|Pope John Paul II|
The Christian Right was infuriated when President Obama said something almost identical to what Pope John Paul II said in 2001, and accused Obama of throwing “Christians under the bus.” The pope said “It is tragic the assailants [crusaders] … turned against their brothers in the faith,” while Obama said that “during the Crusades and the Inquisition, people committed terrible deeds in the name of Christ.”
None of the criticism of Obama is even remotely true, because the President only acknowledged that people of all faiths at one time or another have “hijacked religion for their own murderous end.” At the recent National Prayer Breakfast Obama pointed out that no particular religion “has a monopoly on violence.”
Unless you agree with the torturers of the Spanish Inquisition you must agree with Obama, as does the darling of the Right, Israeli Prime Minister Netanyahu.
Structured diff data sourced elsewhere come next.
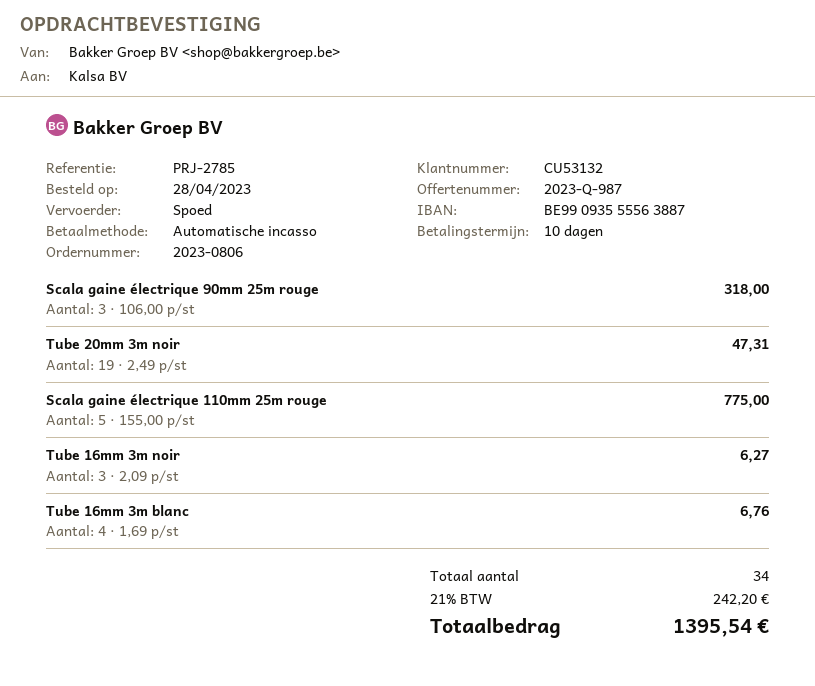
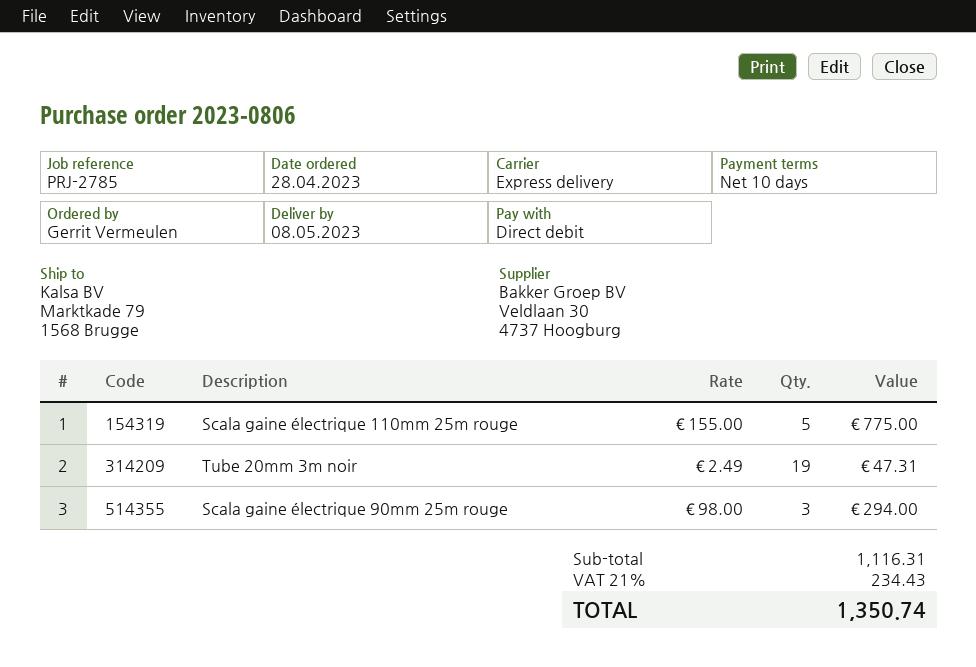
Scala gaine électrique 90mm 25m rouge: 3 x 106.00 = 318.00 -> 3 x 98.00 = 294.00
Tube 16mm 3m noir: 3 x 2.09 = 6.27 -> none
Tube 16mm 3m blanc: 4 x 1.69 = 6.76 -> none
tax: 21% = 242.20 -> 21% = 234.43
total: 1395.54 -> 1350.74

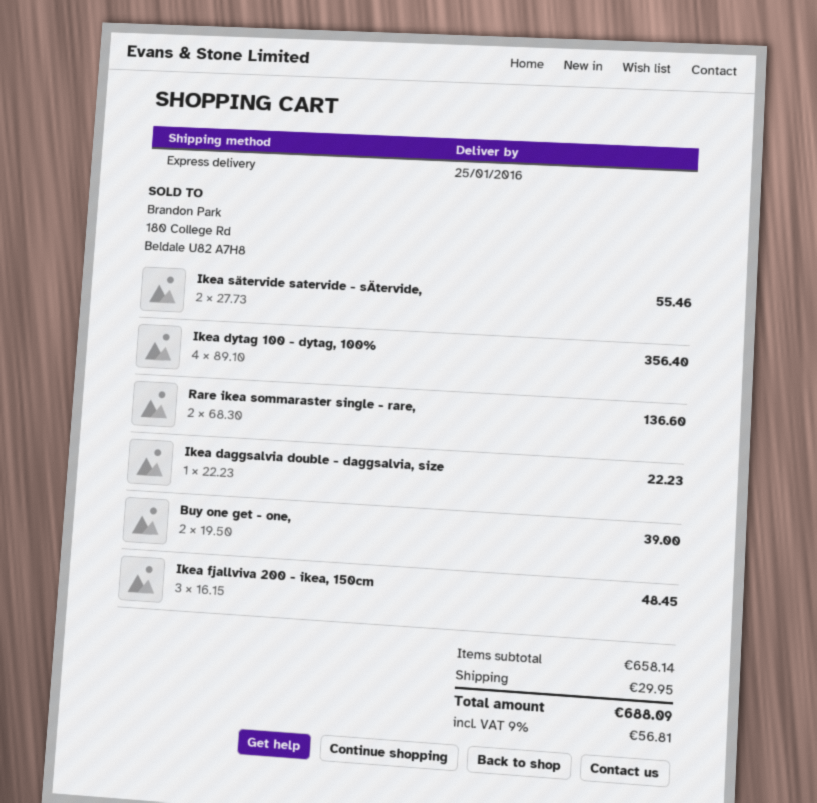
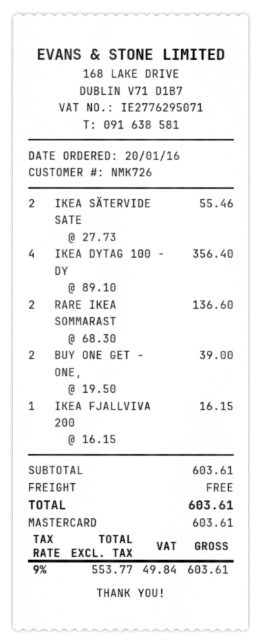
Ikea daggsalvia double - daggsalvia, size: 1 x 22.23 = 22.23 -> none
Ikea fjallviva 200 - ikea, 150cm: 3 x 16.15 = 48.45 -> 1 x 16.15 = 16.15
subtotal: 658.14 -> 603.61
shipping: 29.95 -> 0.00
tax: 9% = 56.81 -> 9% = 49.84
total: 688.09 -> 603.61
In December 2013, he gave the Pope a book about the Spanish Inquisition, which describes Spanish Catholics questioning and torturing Jewish converts to Catholicism.
In the same way ISIS uses the Muslim faith to rally followers and advance its violent agenda, radical fundamentalists in the Christian faith have used religion to do similar things at various times in world history.
Take the crusades: Christians attacked other Christians and sacked Constantinople (the Fourth Crusade). Crusaders looted and terrorized the city in 1204 and, 800 years later, Pope John Paul II apologized for Christians, recognizing the mayhem wrought by those Christian crusaders. The President and Pope John Paul both spoke the truth in recognizing the evil that was done in the name of religion.
The Christian Right is all too ready to pounce on the President for not being Christian enough, in this case because he simply recalled violent history done in the name of religion. He has clearly condemned ISIS as a “brutal, vicious death cult” but also pointed out that Christianity had committed violent acts in the name of God. This is hardly equating ISIS with Christianity, as the right claims.
There is nothing controversial about denouncing religious extremism. Of course not — the right does it all the time with Islam. But to pretend that at no time in the history of Christianity has extremism resulted in death and destruction is simply wrong.